Un grito sordo resuena en las grandes avenidas de New York. Sale de las cuerdas vocales de Been Stellar, la nueva sensación rock de la ciudad que nunca duerme, que en el fondo viene a representar a una escena que, ironías de la vida, nadie la despierta. De hecho, es casualidad, y bastante sintomático, que a esta banda yankee la descubrieran antes en la NME británica que en los medios locales. Es la cadencia de una decadencia que aún así no es irreversible, lo demuestra este quinteto que, con un EP, firmó con Dirty Hit y ha acabado girando durante el año en curso con The 1975 -grupo insignia del sello-. Si en la línea 9 de esta reseña insistimos en hablar de New York ya es cosa de la banda, que ha titulado su álbum debut “Scream from New York, NY” y que de alguna manera remite a esas épocas (no tan lejanas) en las que monstruos como Vice Media todavía no habían ganado terreno a salas locales como 285 Kent o Glasslands. “New York I love you, but you’re bringing me down“, que decía James Murphy en 2007 a lo bajini. Pues bien, aquí es el mismo espíritu, pero con otras palabras y ánimos rejuvenecidos; esta vez se escucha desde el otro lado del charco.

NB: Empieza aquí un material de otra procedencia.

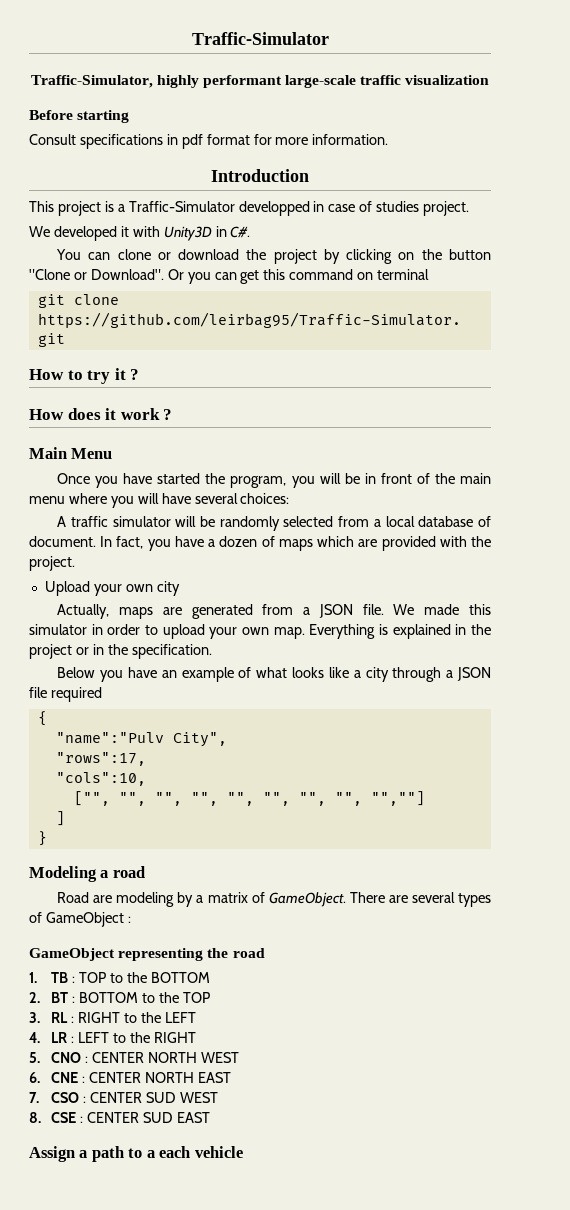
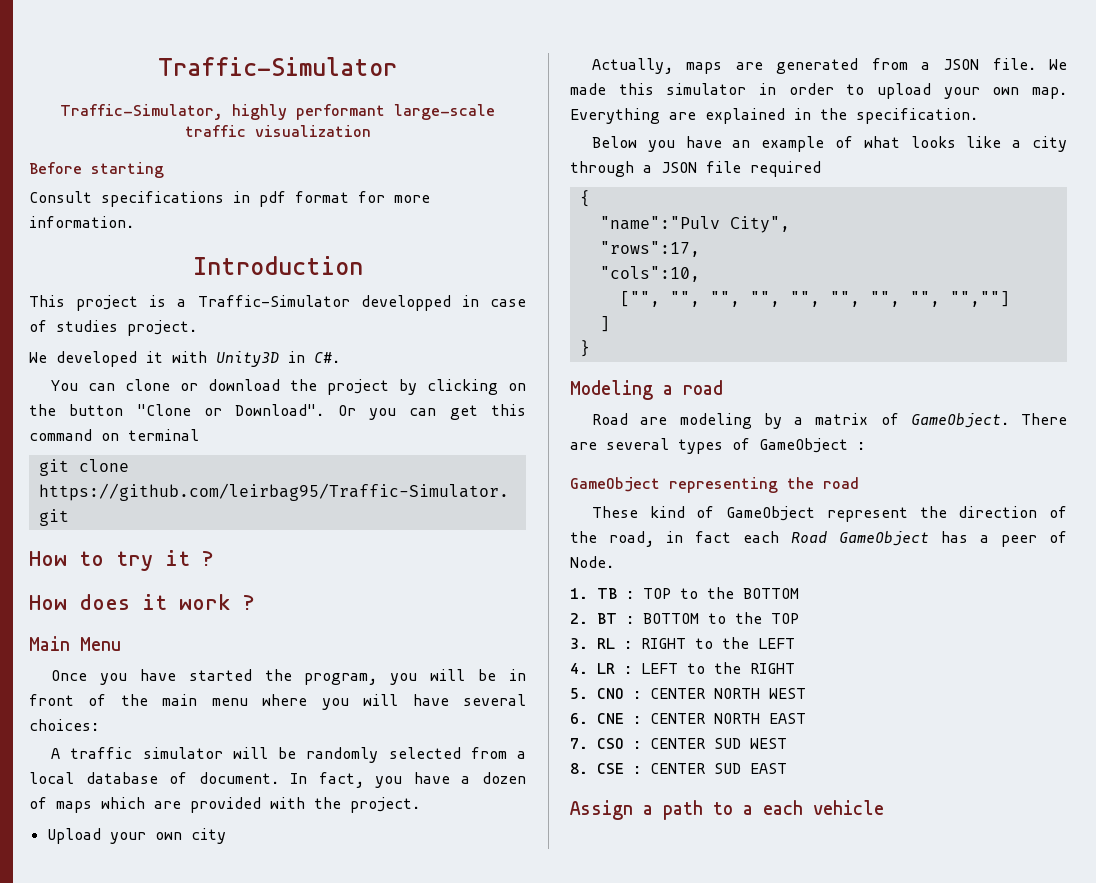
[379,624,388,635] is -> [669,112,696,120] are
[29,644,128,659] project or in the -> (847, 114) none
(265, 953) none -> [592,506,1067,522] [570,531,1067,547] [570,556,614,568] // These kind of GameObject represent the direction of the road, in fact each Road GameObject has a peer of Node.

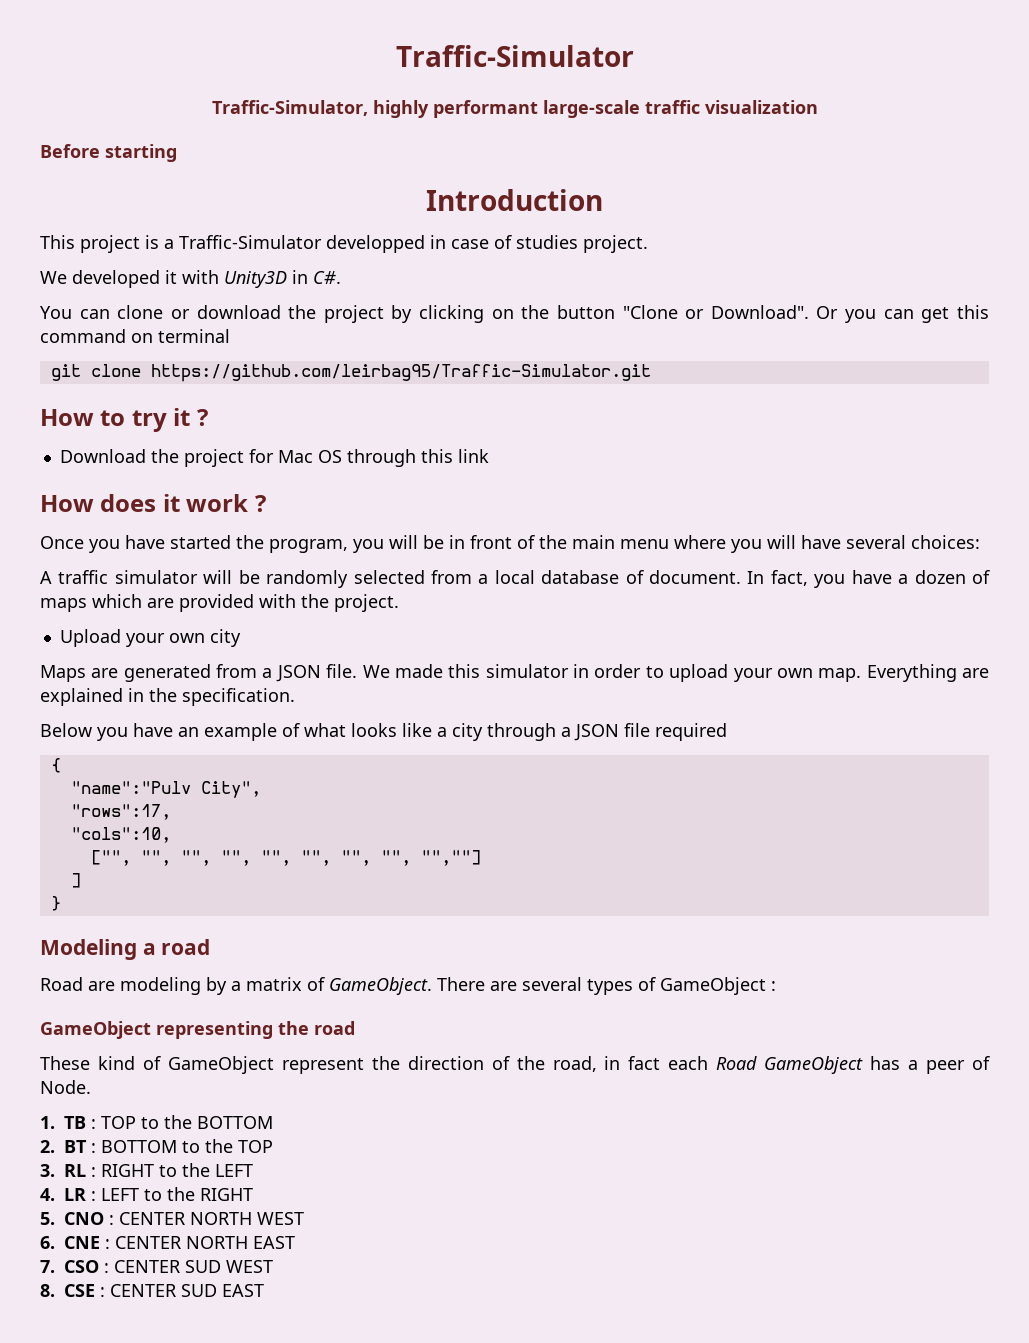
[29,191,430,207] [29,216,134,228] // Consult specifications in pdf format for more information. -> (177, 153) none
(214, 558) none -> [59,449,489,467] // Download the project for Mac OS through this link
[29,636,121,651] // Main Menu -> (266, 503) none
[592,58,723,74] Actually, maps -> [40,665,86,682] Maps
[570,800,884,820] // Assign a path to a each vehicle -> (264, 1290) none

El relato del panorama que encapsulan en este disco es explícito en forma y contenido. Por fuera es puro rock noventero (aunque con sus matices escondidos, como veremos), distorsión y guitarras, acercamientos al emo, cariño por el slowcore y nostalgia calcinada al nivel de sus compatriotas The Walkmen, que siempre estaban al límite de estallar de emoción. Por dentro, articulan un discurso donde predomina el vacío, la soledad y el hastío, como si pusieran un espejo enfrente de la ciudad que ellos ven, y sienten. Empiezan con ‘Start Again‘, donde se cagan en NY (New York, wasted, start again, start again!) y acaban con ‘I Have the Answer‘, una bonita (¿e involuntaria?) paradoja de lo que supone este álbum tras el décimo tema: la devolución de un cachito de una Manhattan de la que se sienten deudores, y que en el fondo aman.

Si seguimos rascando, sale más de todo esto. “It’s the end of the world, And I feel fine” es toda una declaración de intenciones firmada en la homónima ‘Scream from New York, NY‘. El panorama está como está, pero nada les pesa, ni que los comparen con The Strokes, de los que por cierto no guardan ningún parecido. Algo destacable de su sonido pasa por la figura de Dan Carey, productor genio que ha trabajado con Fontaines D.C. o Wet Leg, y del que se nota especialmente su mano en determinados temas (‘Start Again’, por ejemplo, en su enfoque más post-punk). Pero la variable inequívoca de todo este trabajo es la voz prodigiosa de Sam Slocum, que lleva a compararlo con el mismísimo Thom Yorke cuando saca todo su potencial vocal (en ‘Takedown‘ se sale, aunque todas tienen su momento).

Cantando “I have the answer, Just for a little while” cierran un trabajo que rasca el cielo de la escena rock neoyorquina y que deja un final abierto. En medio de guitarras ensordecedoras que se deshacen en el shoegaze, a Been Stellar se les oye pero, sobre todo, se les escucha. Y no precisamente por gritar.